Alkaline Phosphatase (E. coli)

 

Bacterial phosphatase catalyzes the hydrolysis of phosphate esters, including those present in nucleic acids and nucleotides.

 

Description:

• More thermal stable than Calf Intestine Alkaline Phosphatase (CIAP).
• Optimal incubation temperature is approximately 60°C, however the enzyme remains active from 20°C to 80°C.
• Resistant to chemical changes and active over a broad range of buffer conditions.
• Can be used to remove 5’-phosphates from DNA or RNA prior to 5’-end labeling (1).
• Works to remove 5’-phosphates from linearized vector molecules to prevent self-ligation of the vector during cloning procedures (1).
• Ideal for diagnostic immunoassays and immunodetection of proteins and nucleic acids following blotting experiments (1).
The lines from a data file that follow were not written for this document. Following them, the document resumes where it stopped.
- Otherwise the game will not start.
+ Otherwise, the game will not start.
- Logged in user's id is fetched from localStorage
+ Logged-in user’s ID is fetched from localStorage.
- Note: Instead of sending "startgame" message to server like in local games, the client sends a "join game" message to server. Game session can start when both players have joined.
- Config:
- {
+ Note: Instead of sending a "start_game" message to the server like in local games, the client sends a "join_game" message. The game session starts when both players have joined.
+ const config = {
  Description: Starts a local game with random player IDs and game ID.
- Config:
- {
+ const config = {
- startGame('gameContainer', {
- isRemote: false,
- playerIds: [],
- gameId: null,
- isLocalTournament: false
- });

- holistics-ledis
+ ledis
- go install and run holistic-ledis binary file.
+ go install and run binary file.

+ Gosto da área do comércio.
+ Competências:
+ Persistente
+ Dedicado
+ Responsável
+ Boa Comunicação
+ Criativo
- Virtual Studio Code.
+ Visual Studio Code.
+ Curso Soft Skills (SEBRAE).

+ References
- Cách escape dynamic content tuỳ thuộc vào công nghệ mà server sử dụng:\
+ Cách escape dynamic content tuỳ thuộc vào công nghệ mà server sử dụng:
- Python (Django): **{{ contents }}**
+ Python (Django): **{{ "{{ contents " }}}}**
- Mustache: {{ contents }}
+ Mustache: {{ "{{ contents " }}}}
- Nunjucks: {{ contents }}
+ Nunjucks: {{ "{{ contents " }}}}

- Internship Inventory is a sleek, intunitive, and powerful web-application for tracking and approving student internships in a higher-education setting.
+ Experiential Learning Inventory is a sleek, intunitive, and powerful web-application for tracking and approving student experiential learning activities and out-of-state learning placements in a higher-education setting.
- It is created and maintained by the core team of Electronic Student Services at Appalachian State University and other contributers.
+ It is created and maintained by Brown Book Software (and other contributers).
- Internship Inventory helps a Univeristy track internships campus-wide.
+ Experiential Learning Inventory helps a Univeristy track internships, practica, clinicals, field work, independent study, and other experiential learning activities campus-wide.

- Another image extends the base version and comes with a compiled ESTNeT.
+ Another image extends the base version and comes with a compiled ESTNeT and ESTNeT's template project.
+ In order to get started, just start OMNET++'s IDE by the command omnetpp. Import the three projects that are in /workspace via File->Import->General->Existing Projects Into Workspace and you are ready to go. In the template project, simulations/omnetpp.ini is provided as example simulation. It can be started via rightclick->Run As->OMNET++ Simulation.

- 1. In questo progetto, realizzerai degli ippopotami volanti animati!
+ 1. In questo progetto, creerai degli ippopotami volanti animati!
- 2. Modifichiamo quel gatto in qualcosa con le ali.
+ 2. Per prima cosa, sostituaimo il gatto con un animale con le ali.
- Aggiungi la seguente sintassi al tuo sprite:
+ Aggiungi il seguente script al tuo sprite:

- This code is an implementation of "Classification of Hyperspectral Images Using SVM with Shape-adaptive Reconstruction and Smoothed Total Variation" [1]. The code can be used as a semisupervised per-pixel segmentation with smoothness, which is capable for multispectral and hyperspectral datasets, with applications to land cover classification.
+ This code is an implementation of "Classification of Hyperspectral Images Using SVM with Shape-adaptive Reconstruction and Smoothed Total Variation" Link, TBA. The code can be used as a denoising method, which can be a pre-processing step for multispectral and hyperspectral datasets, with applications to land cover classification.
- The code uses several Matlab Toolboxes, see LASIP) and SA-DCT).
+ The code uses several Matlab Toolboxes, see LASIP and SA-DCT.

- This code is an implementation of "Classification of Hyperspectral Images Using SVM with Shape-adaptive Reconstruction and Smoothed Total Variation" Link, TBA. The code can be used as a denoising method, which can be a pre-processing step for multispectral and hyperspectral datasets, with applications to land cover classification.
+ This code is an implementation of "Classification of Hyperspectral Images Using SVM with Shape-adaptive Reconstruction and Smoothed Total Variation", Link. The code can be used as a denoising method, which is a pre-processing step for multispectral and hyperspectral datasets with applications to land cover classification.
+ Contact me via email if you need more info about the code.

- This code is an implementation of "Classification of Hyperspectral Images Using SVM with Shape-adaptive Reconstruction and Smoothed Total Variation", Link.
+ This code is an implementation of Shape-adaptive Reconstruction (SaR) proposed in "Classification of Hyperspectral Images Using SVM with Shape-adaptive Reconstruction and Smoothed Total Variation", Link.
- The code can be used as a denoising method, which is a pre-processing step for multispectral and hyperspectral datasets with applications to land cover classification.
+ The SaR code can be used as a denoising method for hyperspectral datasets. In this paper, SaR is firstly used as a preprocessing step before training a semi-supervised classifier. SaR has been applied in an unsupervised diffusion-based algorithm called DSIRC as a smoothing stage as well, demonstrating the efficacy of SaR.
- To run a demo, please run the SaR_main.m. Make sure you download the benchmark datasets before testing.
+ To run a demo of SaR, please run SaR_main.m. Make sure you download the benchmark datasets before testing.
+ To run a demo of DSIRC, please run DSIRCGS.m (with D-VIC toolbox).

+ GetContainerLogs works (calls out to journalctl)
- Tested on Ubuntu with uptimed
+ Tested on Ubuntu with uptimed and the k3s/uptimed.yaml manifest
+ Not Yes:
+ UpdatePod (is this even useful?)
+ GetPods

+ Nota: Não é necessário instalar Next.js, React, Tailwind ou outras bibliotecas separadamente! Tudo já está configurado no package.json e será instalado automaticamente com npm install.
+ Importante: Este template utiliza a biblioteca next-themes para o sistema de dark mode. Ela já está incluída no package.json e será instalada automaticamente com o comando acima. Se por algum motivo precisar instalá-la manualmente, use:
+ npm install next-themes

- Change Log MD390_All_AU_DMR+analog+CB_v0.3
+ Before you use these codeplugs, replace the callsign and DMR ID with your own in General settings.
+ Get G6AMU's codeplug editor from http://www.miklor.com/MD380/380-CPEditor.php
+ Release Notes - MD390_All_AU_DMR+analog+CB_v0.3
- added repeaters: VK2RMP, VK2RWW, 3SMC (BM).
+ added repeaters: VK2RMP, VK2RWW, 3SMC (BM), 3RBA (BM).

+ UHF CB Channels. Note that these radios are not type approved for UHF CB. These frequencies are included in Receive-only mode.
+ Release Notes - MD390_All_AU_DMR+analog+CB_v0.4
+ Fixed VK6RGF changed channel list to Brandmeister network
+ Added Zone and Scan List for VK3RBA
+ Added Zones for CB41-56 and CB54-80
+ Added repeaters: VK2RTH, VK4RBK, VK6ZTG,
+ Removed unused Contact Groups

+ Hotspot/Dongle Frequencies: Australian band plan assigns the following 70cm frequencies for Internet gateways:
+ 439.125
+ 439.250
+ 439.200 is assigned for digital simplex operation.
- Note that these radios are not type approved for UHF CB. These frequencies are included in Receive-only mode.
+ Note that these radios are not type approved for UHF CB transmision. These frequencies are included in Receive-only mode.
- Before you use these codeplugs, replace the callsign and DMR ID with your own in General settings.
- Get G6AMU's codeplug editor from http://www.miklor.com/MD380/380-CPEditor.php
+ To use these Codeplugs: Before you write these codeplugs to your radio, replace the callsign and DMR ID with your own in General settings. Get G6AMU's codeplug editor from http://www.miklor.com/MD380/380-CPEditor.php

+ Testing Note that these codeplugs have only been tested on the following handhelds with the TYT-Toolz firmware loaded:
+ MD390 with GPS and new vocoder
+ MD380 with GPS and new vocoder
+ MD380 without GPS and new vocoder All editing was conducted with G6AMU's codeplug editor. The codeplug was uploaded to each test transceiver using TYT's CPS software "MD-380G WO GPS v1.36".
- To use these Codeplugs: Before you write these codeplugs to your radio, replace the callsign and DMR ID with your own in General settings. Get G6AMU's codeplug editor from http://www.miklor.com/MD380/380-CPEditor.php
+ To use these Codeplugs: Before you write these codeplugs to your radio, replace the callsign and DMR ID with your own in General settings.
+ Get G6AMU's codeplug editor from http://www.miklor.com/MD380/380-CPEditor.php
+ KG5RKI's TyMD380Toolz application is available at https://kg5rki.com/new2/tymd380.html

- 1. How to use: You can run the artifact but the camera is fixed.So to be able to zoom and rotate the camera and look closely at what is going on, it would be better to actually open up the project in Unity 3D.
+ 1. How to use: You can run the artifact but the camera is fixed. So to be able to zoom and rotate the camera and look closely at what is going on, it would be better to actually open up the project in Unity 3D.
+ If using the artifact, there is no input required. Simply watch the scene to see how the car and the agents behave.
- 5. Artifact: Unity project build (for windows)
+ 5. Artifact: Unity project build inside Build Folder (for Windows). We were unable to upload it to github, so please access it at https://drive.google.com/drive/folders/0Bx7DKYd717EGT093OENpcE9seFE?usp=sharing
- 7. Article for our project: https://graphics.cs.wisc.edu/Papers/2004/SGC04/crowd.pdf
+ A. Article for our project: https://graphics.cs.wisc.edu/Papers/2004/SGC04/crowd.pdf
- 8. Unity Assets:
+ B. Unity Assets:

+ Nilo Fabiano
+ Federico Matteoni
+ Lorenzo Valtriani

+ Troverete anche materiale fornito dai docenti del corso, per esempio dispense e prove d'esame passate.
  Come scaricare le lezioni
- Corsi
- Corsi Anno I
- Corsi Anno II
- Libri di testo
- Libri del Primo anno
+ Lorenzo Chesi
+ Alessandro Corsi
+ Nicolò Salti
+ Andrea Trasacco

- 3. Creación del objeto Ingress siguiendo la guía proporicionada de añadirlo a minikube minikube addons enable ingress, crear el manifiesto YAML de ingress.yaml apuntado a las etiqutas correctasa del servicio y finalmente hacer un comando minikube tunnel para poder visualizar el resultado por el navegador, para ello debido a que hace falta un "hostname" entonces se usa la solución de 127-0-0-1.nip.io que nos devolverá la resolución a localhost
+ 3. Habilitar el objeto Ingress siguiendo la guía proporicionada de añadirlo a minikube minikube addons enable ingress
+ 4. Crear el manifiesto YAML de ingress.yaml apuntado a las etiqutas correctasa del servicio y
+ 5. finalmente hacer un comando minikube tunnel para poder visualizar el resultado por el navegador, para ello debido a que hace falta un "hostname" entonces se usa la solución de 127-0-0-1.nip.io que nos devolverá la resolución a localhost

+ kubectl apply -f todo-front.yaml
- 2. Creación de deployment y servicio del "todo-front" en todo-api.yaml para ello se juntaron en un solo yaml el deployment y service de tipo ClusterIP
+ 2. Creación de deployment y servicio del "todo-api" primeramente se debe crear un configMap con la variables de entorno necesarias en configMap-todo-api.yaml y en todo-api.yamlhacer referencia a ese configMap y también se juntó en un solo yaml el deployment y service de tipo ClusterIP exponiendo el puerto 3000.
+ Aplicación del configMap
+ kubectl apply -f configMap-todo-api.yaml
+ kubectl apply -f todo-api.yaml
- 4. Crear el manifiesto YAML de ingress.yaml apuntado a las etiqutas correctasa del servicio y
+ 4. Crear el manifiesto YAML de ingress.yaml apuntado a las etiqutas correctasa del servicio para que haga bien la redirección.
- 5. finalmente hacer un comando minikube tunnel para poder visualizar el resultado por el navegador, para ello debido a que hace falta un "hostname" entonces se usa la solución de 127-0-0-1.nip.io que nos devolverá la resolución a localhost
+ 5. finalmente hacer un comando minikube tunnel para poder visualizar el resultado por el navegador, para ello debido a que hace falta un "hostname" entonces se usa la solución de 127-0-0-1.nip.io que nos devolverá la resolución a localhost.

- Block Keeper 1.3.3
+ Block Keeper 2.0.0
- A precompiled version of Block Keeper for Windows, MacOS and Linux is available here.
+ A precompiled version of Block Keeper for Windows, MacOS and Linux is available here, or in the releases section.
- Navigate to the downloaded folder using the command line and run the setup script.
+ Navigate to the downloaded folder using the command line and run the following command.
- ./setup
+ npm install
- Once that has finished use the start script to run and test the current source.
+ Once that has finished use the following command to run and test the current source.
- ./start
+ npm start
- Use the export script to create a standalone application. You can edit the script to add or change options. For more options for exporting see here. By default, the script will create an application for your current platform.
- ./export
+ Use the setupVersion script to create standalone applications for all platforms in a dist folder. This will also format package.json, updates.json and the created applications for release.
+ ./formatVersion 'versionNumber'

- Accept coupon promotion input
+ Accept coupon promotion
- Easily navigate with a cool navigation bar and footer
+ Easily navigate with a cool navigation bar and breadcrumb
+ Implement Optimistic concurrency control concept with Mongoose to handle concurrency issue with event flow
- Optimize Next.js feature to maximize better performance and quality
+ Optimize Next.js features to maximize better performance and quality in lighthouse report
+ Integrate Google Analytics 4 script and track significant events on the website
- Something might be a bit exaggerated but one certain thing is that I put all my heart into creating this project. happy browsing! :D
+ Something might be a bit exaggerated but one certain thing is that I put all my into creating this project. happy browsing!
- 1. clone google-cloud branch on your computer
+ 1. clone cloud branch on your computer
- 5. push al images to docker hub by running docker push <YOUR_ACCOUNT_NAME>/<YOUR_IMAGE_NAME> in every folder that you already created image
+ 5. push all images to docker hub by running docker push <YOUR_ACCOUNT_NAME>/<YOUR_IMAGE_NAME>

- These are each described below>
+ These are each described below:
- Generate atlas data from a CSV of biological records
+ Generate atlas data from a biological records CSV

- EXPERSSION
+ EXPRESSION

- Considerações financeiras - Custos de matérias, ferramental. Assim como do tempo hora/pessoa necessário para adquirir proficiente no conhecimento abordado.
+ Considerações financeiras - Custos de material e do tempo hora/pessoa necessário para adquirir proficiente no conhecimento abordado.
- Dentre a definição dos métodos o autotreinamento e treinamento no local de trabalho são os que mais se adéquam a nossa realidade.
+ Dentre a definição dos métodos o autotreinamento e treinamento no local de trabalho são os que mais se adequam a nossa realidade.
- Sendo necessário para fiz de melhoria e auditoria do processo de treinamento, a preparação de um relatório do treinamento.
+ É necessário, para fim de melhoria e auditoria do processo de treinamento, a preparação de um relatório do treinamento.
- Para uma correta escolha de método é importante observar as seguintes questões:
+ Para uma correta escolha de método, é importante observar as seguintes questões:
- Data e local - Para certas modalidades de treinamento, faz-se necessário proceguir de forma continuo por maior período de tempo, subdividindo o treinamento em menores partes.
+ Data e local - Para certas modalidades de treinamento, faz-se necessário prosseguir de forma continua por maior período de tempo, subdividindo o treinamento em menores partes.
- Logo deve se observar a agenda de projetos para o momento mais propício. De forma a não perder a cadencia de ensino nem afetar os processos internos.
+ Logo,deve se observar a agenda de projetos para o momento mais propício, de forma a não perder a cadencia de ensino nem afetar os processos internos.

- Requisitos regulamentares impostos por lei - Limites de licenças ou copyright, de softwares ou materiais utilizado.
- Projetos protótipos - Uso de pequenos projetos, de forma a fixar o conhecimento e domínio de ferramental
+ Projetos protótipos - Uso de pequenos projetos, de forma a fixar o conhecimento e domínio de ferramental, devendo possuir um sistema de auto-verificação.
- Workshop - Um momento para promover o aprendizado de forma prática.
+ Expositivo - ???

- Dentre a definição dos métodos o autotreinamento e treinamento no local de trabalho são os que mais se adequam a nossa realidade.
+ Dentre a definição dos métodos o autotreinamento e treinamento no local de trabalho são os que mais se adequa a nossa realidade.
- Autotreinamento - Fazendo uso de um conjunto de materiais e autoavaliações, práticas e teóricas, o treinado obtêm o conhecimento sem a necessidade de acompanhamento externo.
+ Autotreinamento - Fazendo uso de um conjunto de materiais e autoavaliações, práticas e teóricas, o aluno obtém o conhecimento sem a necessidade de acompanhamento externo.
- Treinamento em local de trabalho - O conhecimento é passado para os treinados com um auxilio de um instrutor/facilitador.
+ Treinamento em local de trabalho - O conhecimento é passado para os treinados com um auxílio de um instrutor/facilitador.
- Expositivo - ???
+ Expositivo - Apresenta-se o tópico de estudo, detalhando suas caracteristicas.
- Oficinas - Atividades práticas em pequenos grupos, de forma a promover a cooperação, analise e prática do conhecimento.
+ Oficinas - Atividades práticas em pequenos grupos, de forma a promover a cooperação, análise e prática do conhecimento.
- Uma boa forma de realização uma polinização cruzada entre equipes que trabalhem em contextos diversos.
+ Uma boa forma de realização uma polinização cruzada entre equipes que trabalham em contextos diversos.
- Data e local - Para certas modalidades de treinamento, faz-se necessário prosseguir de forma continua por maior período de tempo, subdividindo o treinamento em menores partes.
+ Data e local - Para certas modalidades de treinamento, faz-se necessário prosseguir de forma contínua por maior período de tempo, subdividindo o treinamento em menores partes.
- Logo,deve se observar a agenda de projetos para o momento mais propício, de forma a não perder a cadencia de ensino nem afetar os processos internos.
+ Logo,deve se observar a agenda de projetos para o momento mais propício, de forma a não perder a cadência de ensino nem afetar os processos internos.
Unit Definition: One unit is the amount of enzyme required to hydrolyze 1 mol of p-nitrophenylphosphate in 1 min at 37°C in a buffer of 1 M diethanolamine, 10 mM p-nitrophenylphosphate, 0.25 mM MgCl₂ (pH 9.8).

 

Storage Buffer: 20 mM Tris-HCl (pH 7.0 at 22°C), 5 mM potassium phosphate, 100 mM KCl, 0.1 mM MgCl₂, 0.1 mM ZnCl₂ and stabilizers.

 

Storage Conditions: Store at -20°C.

 

Quality Control: All preparations are assayed for contaminating endonuclease and nonspecific RNase and single- and double-stranded DNase activities.

 

References:

1. Sambrook, J. et al. (1989) Molecular cloning: A laboratory Manual, second edition, pp. 1.56, 5.72 Cold Spring Harbor, New York.